▶ [Task]: Copy every line in the listing that contains "main".
== == ==
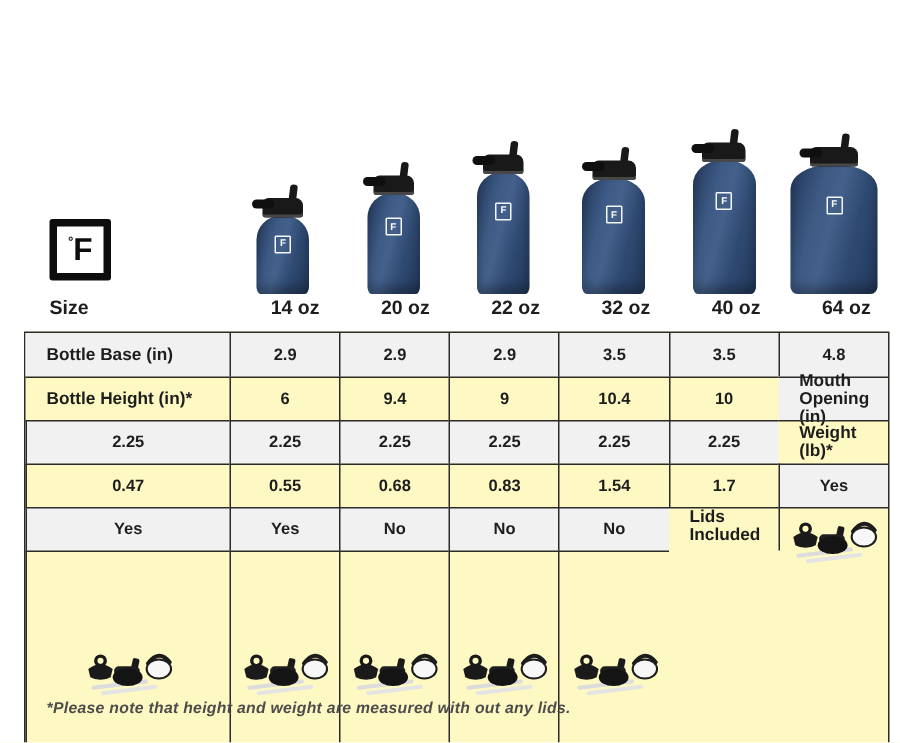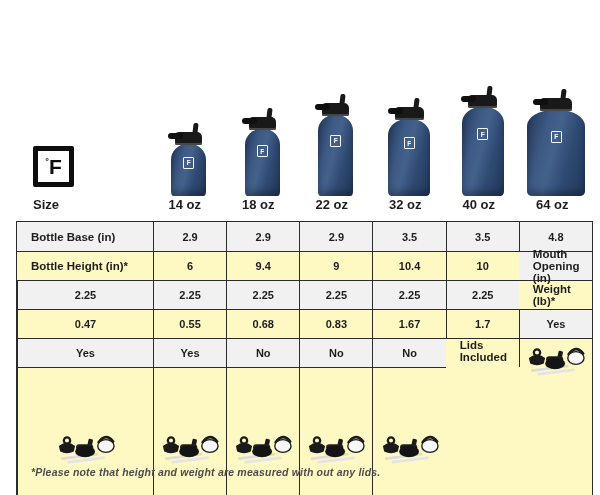--- a/index.html
+++ b/index.html
@@ -38,7 +38,7 @@
     border-radius:1px; color:#fff; font-size:6.5px; font-weight:700;
     display:flex; align-items:center; justify-content:center;}
 
-  .size-labels{position:absolute; left:148px; top:197px; width:441px; display:flex;}
+  .size-labels{position:absolute; left:160px; top:197px; width:441px; display:flex;}
   .size-label{flex:1; text-align:center; font-size:13px; font-weight:700; color:var(--text);}
 
   

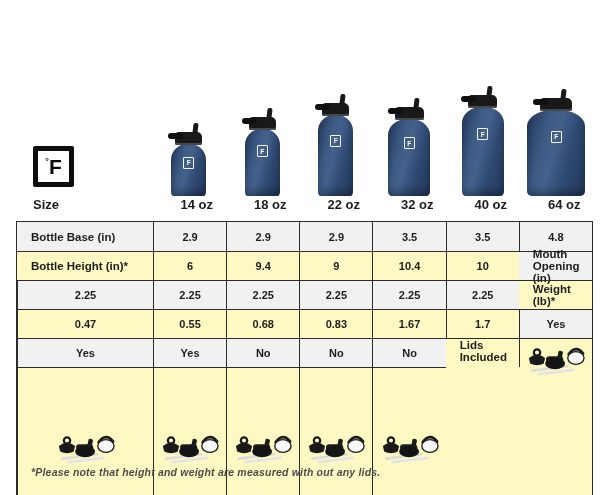--- a/index.html
+++ b/index.html
@@ -131,7 +131,7 @@
 
   <div class="size-labels" id="size-labels">
       <div class="size-label">14 oz</div>
-      <div class="size-label">18 oz</div>
+      <div class="size-label">20 oz</div>
       <div class="size-label">22 oz</div>
       <div class="size-label">32 oz</div>
       <div class="size-label">40 oz</div>

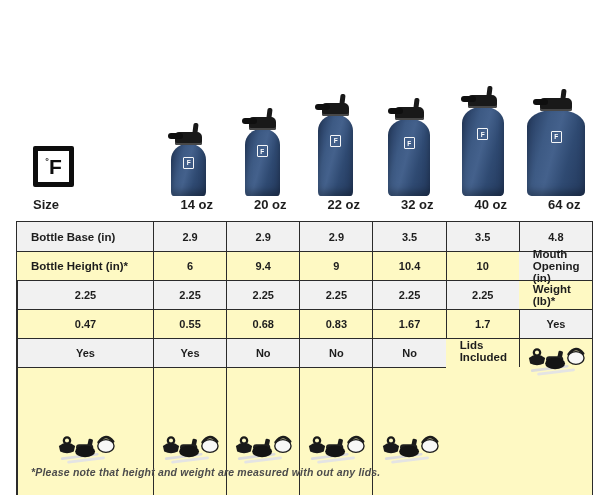--- a/index.html
+++ b/index.html
@@ -164,7 +164,7 @@
       <div class="cell">0.55</div>
       <div class="cell">0.68</div>
       <div class="cell">0.83</div>
-      <div class="cell">1.67</div>
+      <div class="cell">1.54</div>
       <div class="cell">1.7</div>
       <div class="cell alt">Yes</div>
       <div class="cell alt">Yes</div>

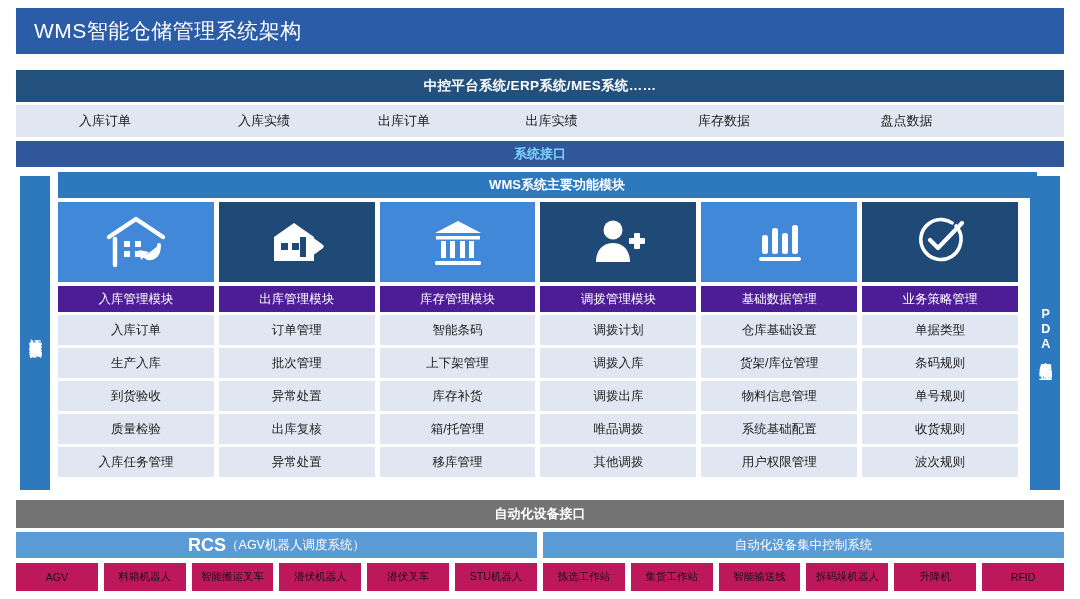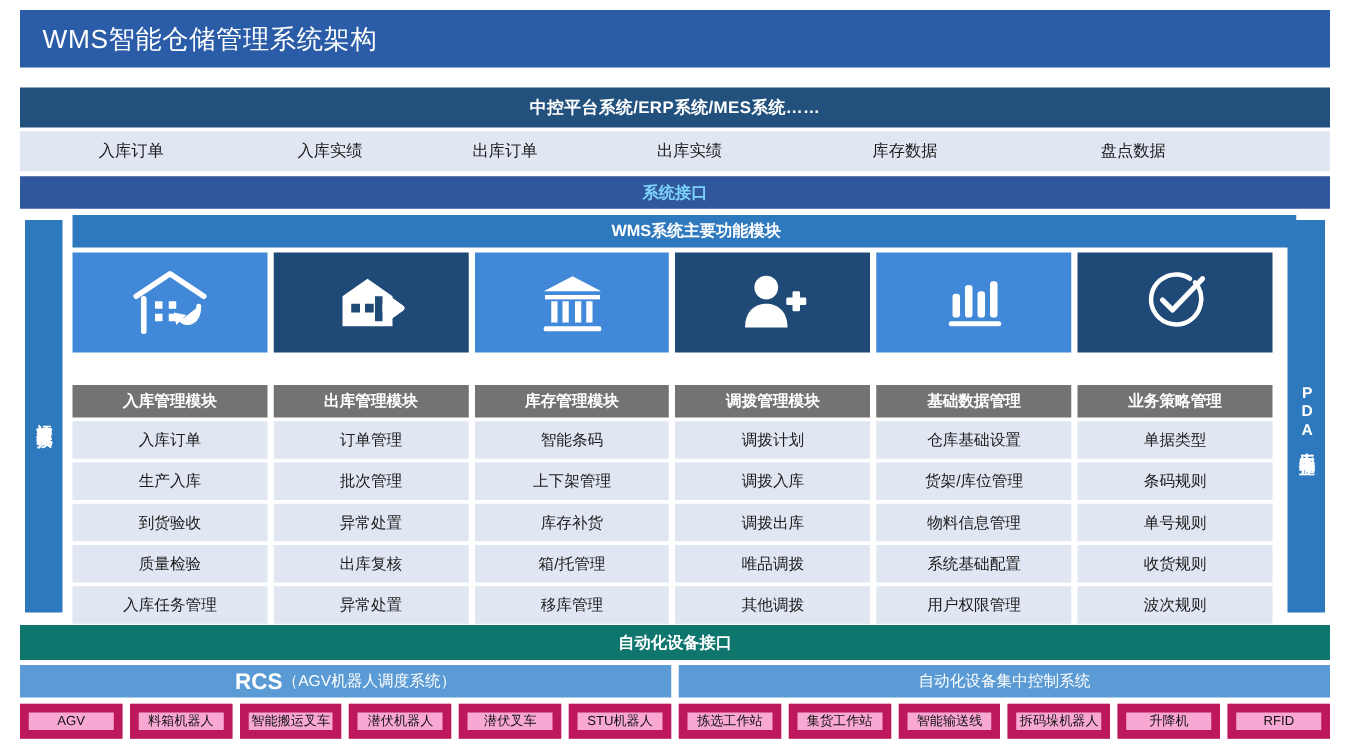--- a/index.html
+++ b/index.html
@@ -88,9 +88,9 @@
   .icontile svg{display:block;}
 
   .coltitle{
-    height:26px;background:#737373;color:#fff;
+    height:26px;background:#4c1d95;color:#fff;
     display:flex;align-items:center;justify-content:center;
-    font-size:12.5px;font-weight:bold;margin-bottom:3px;margin-top:22px;
+    font-size:12.5px;font-weight:normal;margin-bottom:3px;
   }
   .item{
     height:30px;background:#E0E6F2;color:#1a1a1a;

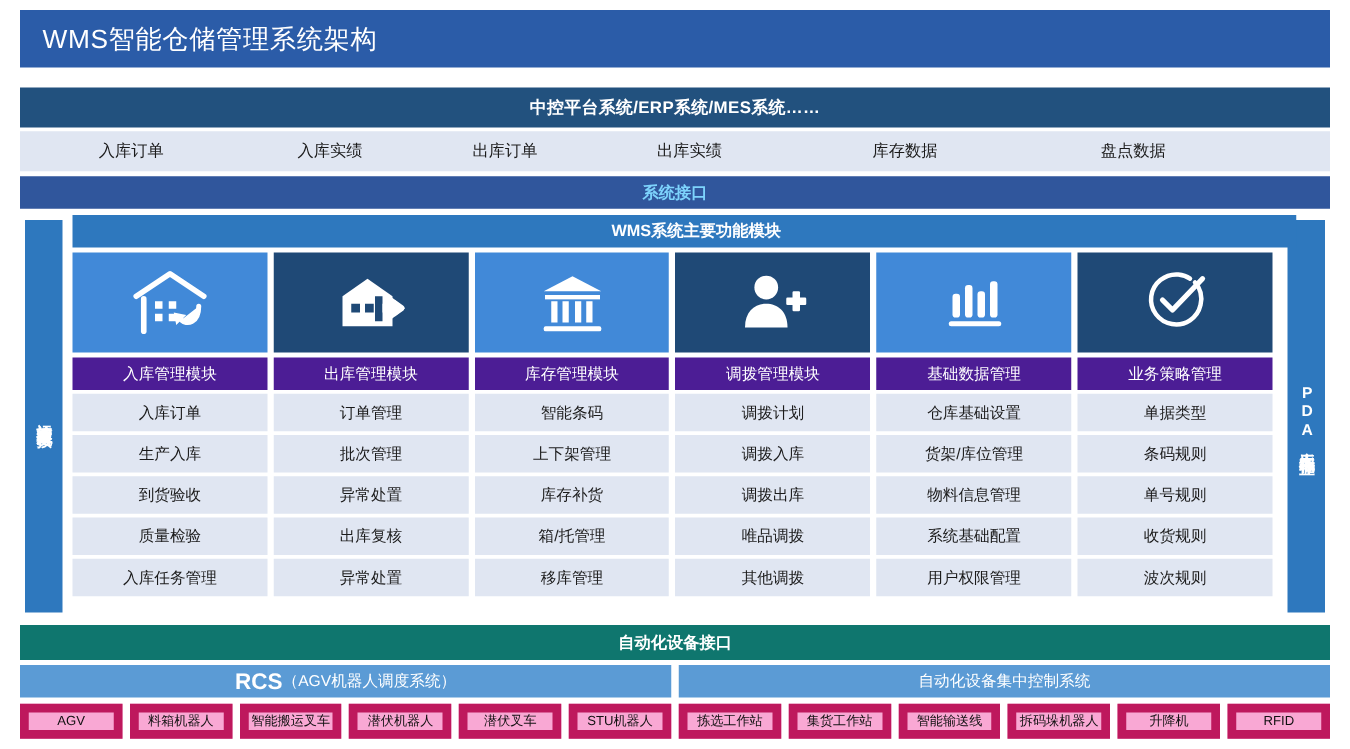--- a/index.html
+++ b/index.html
@@ -101,7 +101,7 @@
   
   .autoif{
     position:absolute;left:16px;top:500px;width:1048px;height:28px;
-    background:#0f766e;display:flex;align-items:center;justify-content:center;
+    background:#737373;display:flex;align-items:center;justify-content:center;
   }
   .autoif .t{color:#fff;font-size:13px;font-weight:bold;}
 

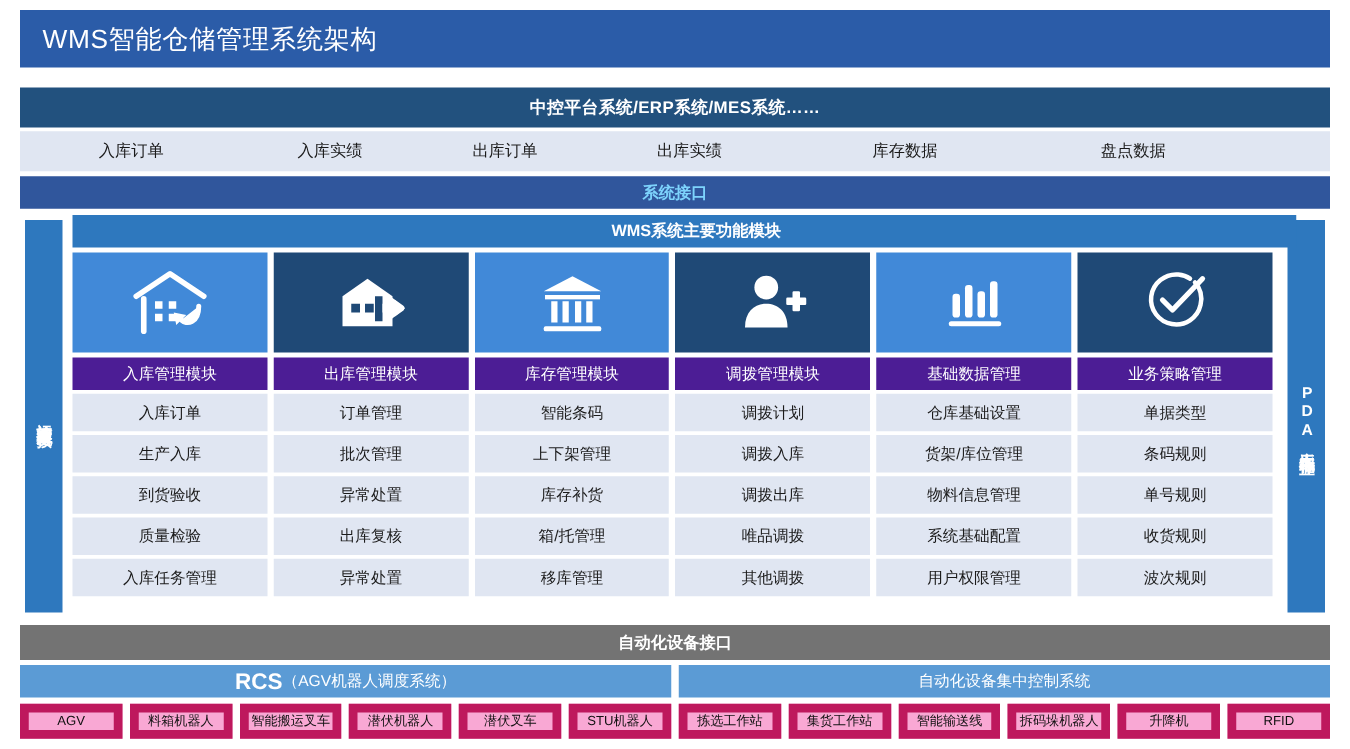--- a/index.html
+++ b/index.html
@@ -121,7 +121,7 @@
   }
   .eqgroup{flex:1;display:flex;gap:6px;}
   .eqbtn{
-    flex:1;border:7px solid #be185d;background:#f9a8d4;
+    flex:1;border:7px solid #be185d;background:#be185d;
     display:flex;align-items:center;justify-content:center;
     font-size:10.5px;color:#111;white-space:nowrap;box-sizing:border-box;
   }

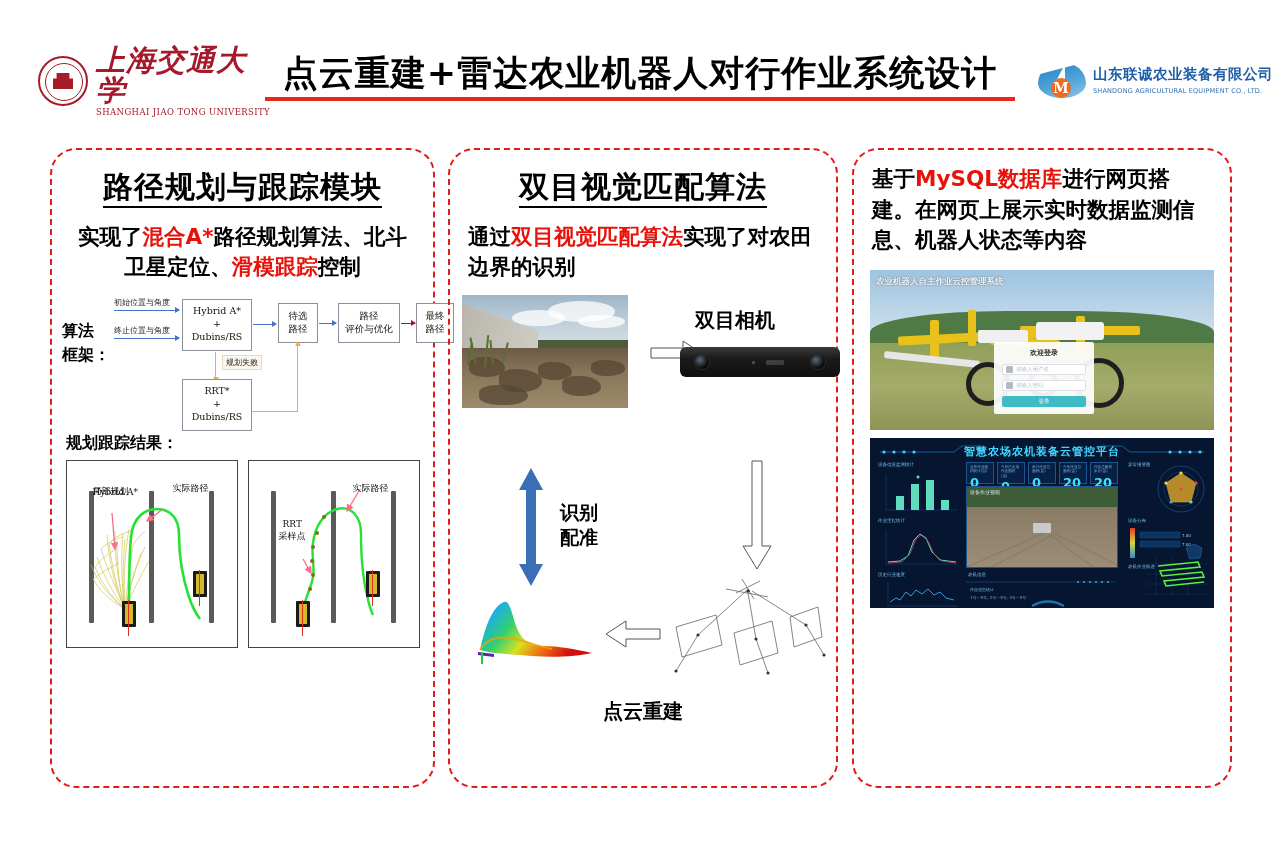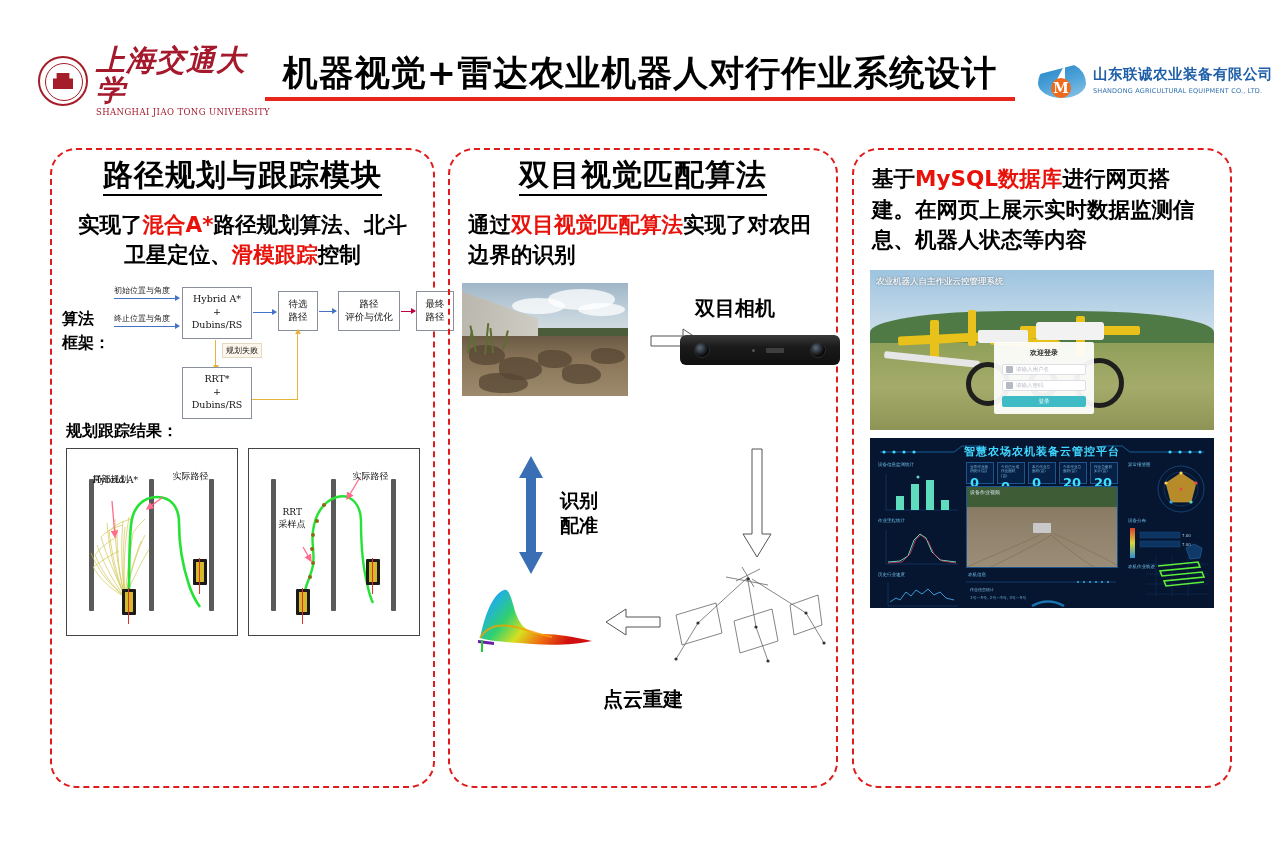--- a/index.html
+++ b/index.html
@@ -391,7 +391,7 @@
   </div>
 
   <div class="main-title-wrap">
-    <div class="main-title">机器视觉+雷达农业机器人对行作业系统设计</div>
+    <div class="main-title">点云重建+雷达农业机器人对行作业系统设计</div>
     <div class="title-rule"></div>
   </div>
 

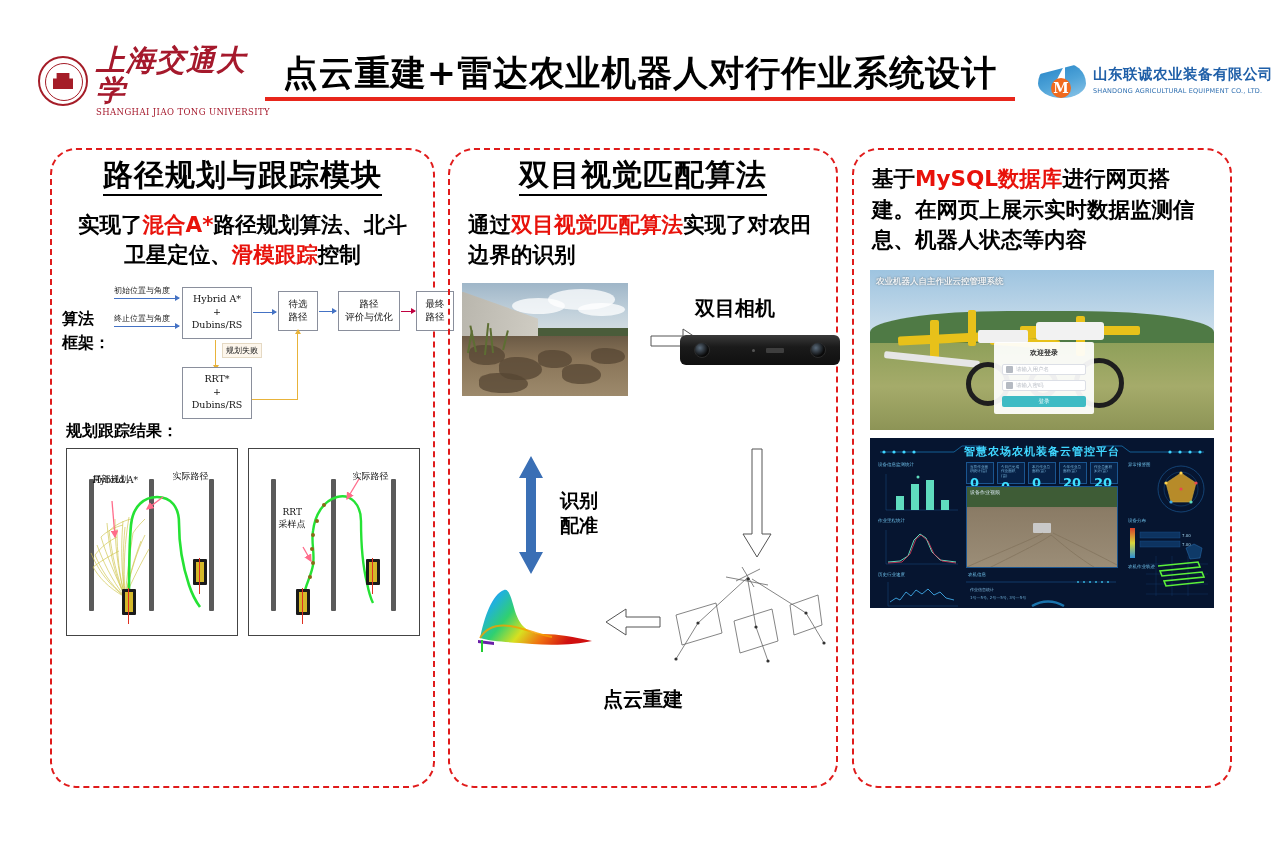--- a/index.html
+++ b/index.html
@@ -106,7 +106,7 @@
 
   .col-head {
     font-size: 30px; font-weight: bold; color: #000;
-    text-align: center; margin-top: 6px;
+    text-align: center; margin-top: 18px;
     border-bottom: 2.5px solid #000;
     display: inline-block; line-height: 1.25;
     letter-spacing: 1px;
== == ==
▶ [Answer space]:
   <div class="main-title-wrap">
-    <div class="main-title">机器视觉+雷达农业机器人对行作业系统设计</div>
+    <div class="main-title">点云重建+雷达农业机器人对行作业系统设计</div>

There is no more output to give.